RAL Tier1 weekly operations castor 09/10/2015

Operations News

The big intervention to complete 'step 6' on the 11.2.0.4 DB upgrade (moving the Neptune nodes back to R89 and Pluto to R26) has been completed successfully. The remaining step is to move Pluto back to R89.

---

Draining of Atlas should be complete on Monday - seeing a few more stuck transfers, but could be related to the server type / files

CMS disk read issues much improved.
- Changed I/O scheduler for cmsDisk nodes from 'cfq' to 'noop'. We are now seeing performance roughly in line with other CMS Tier 1 sites.
- CPU efficiency now 85% was 40%

More SRM DB dups. Shaun / Juan possibly looking at making some schema changes to fix this? A Shaun to revisit W/C 12th Oct.

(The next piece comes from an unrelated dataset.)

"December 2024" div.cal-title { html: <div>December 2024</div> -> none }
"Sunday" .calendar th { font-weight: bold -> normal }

LHCB ticket re. low level of failures likely to be fail in nsmkdir. Look for timeouts in name server logs to prove where timeout is. Mitigation may be to increase thread count on NS. Be a little careful with this one as vastly increasing this could exceed connection limit to DB (number of NS daemons is quite high)

Putdone without a put, 4 threads on Stager for this type of request. Suggest from Shaun (with CERN agreement) increase to 12.

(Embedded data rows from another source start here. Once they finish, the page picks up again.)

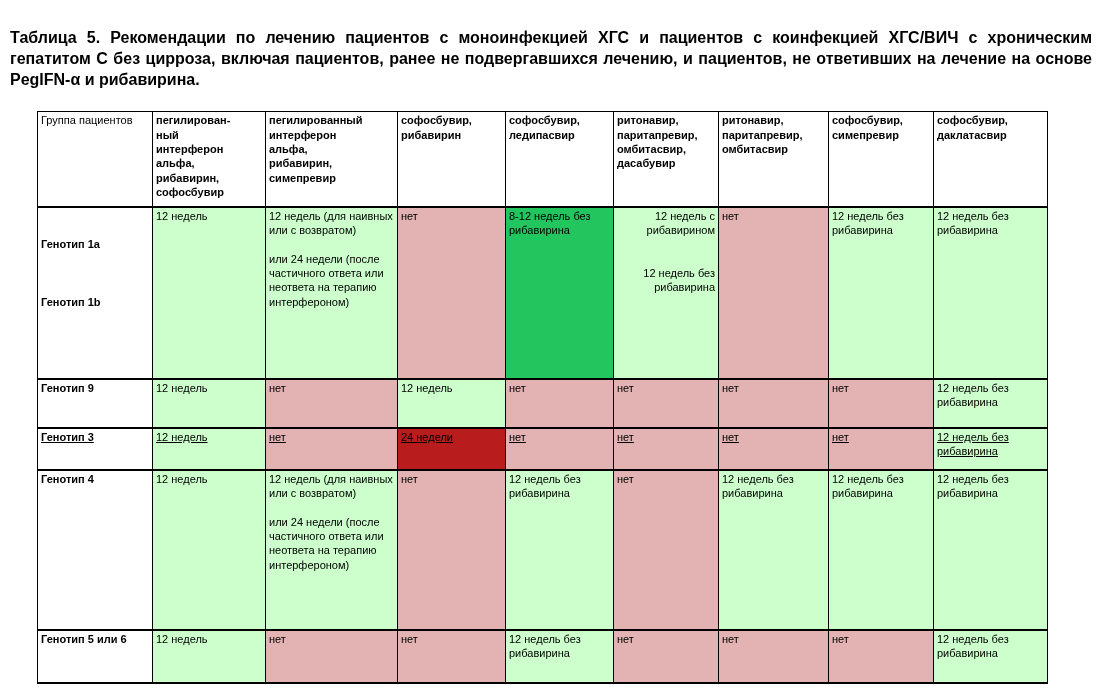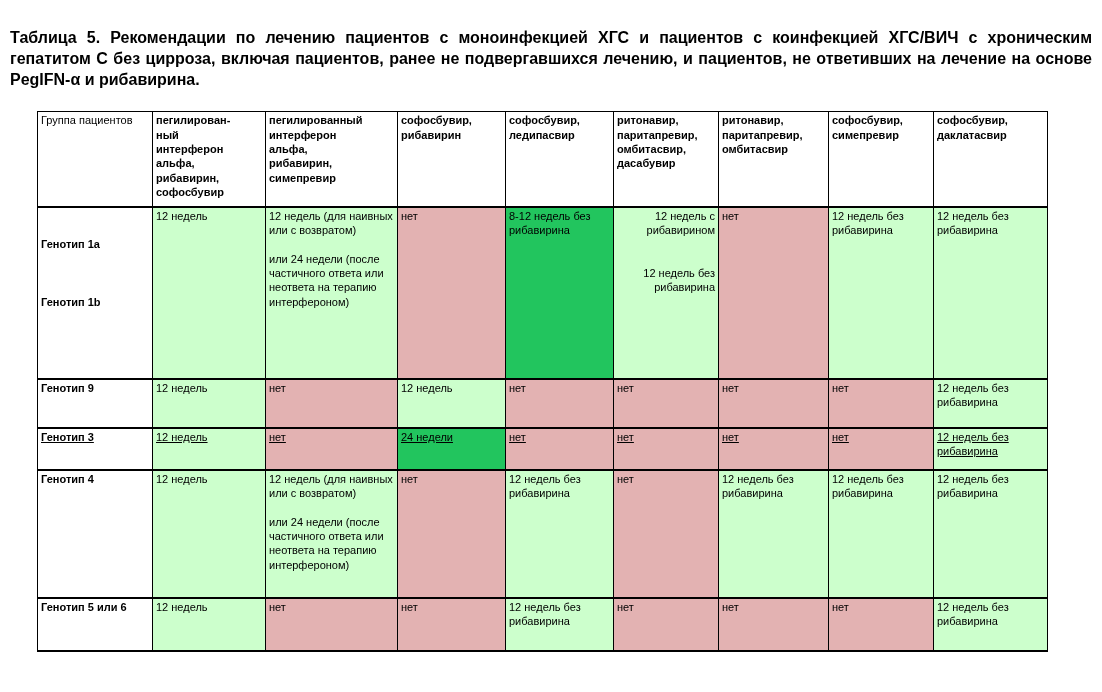"24 недели" td { background-color: #22c55e -> #b91c1c }
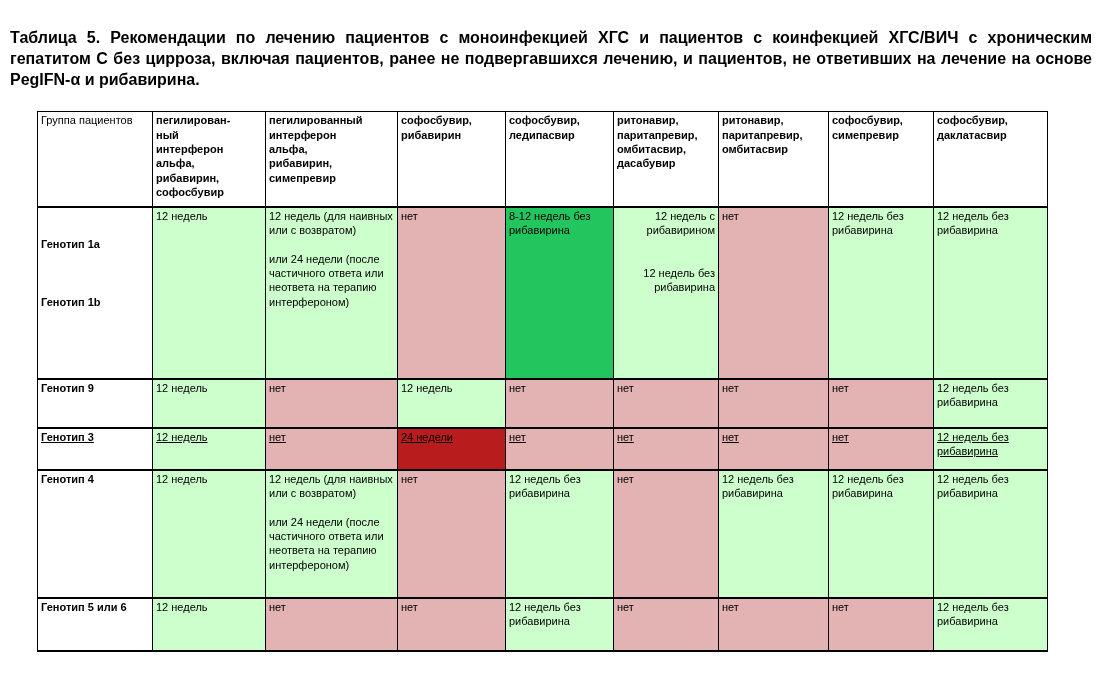"Генотип 4" tbody tr:nth-child(4) { height: 128px -> 160px }
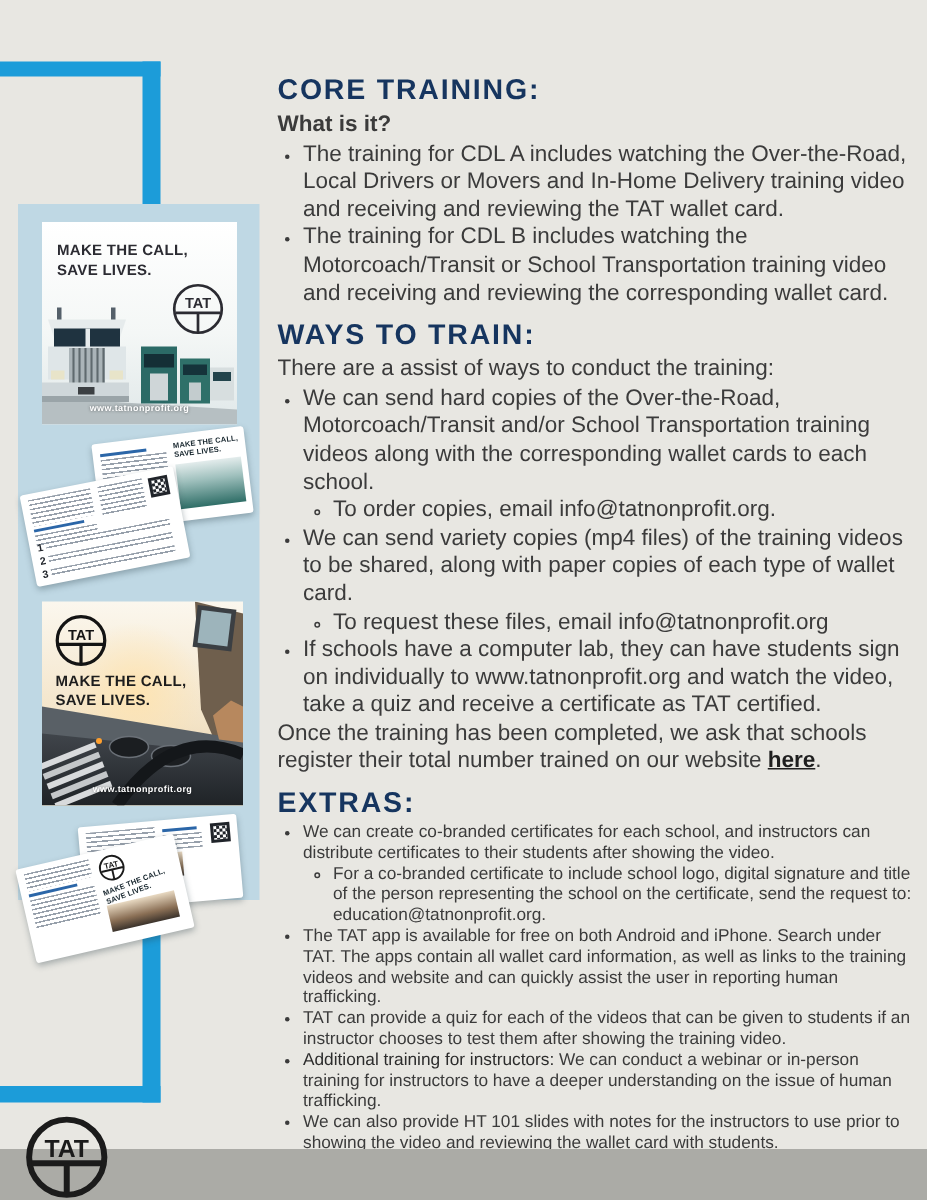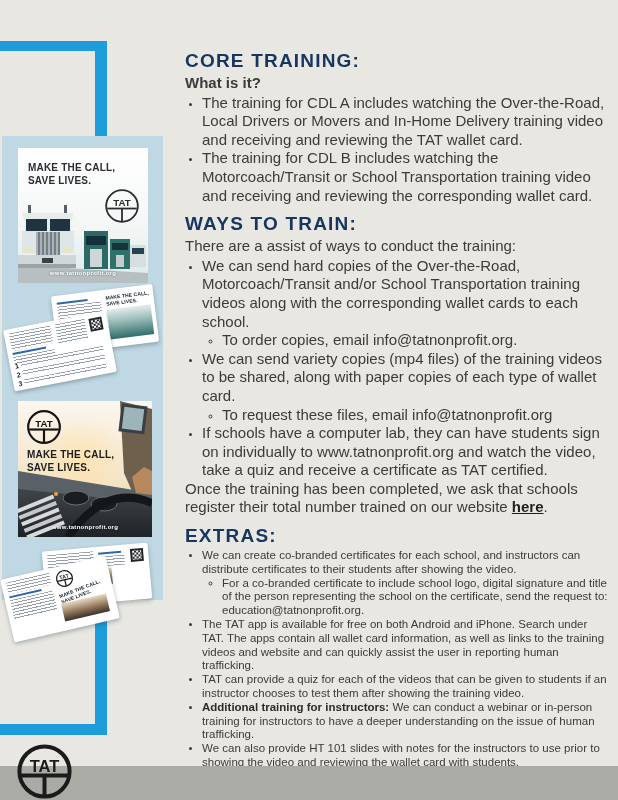"MAKE THE CALL," .panel { left: 2px -> 12px }
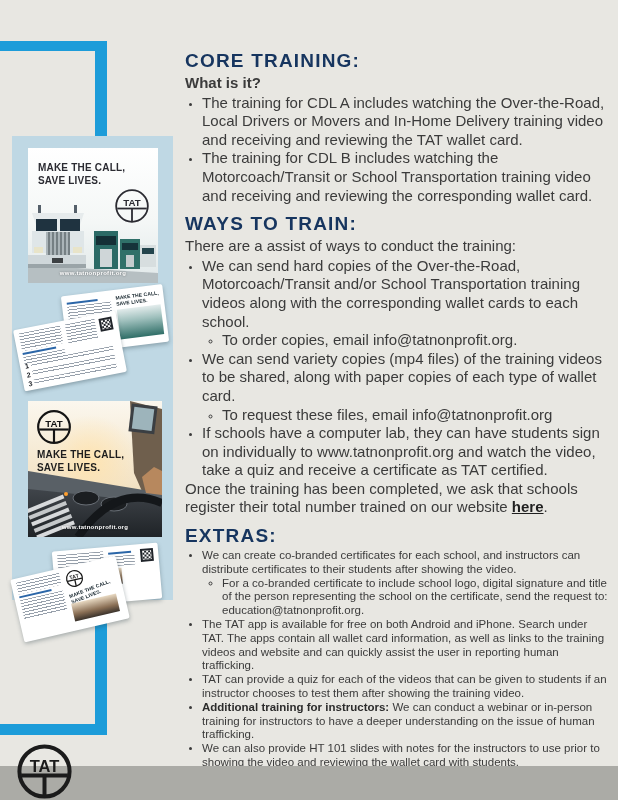"Additional training for instructors:" .b { font-weight: bold -> normal }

High loading seen on the atlasTape instance due to heavy ATLAS usage. We intend to add another five nodes to the disk buffer to improve throughput early next week.

---

The checksum issue/tickets still present. Thought to be tape recalls/rebalancing (disk to disk) or draining. The source of these needs to be identified. Tickets seem to have increased since June but steady increase so difficult to tie to any particular change.
Atlas moving large amount of data from atlasdisk to tape, slow write to tape experienced. Config changed to allow more tapes to write simultaneously, much improved.
The gridmap file on the the webdav host lcgcadm04.gridpp.rl.ac.uk is not auto-updating.

Tasks

Interventions

Tim to confirm how max number of tape drives is configured
SdW to submit a change control to make I/O scheduler for cmsDisk nodes from 'cfq' to 'noop' change persistent on CMSdisk / into SL6
RA / SdW to contact CERN Dev about checksum issue / partial file creation
SdW to modify cleanlostfiles to log to syslog so we can track its use - under testing
RA/JJ to look at information provider re DiRAC (reporting disk only etc)
All to investigate why we are getting partial files
BC to document processes to control services previously controlled by puppet
GS to arrange meeting castor/fab/production to discuss the decommissioning procedures
GS to investigate providing checks for /etc/noquattor on production nodes & checks for fetch-crl - ONGOING
BD to chase AD about using the space reporting thing we made for him
GS to investigate how/if we need to declare xrootd endpoints in GOCDB BDII

SdW to look into GC improvements - notify if file in inconsistent state
SdW to replace canbemigr test - to test for file that have not been migrated to tape (warn 8h / alert 24h)
SdW testing/working gfalcopy rpms
RA to look into procedural issues with CMS disk server interventions
Someone - mice, what access protocol do they use? A RFIO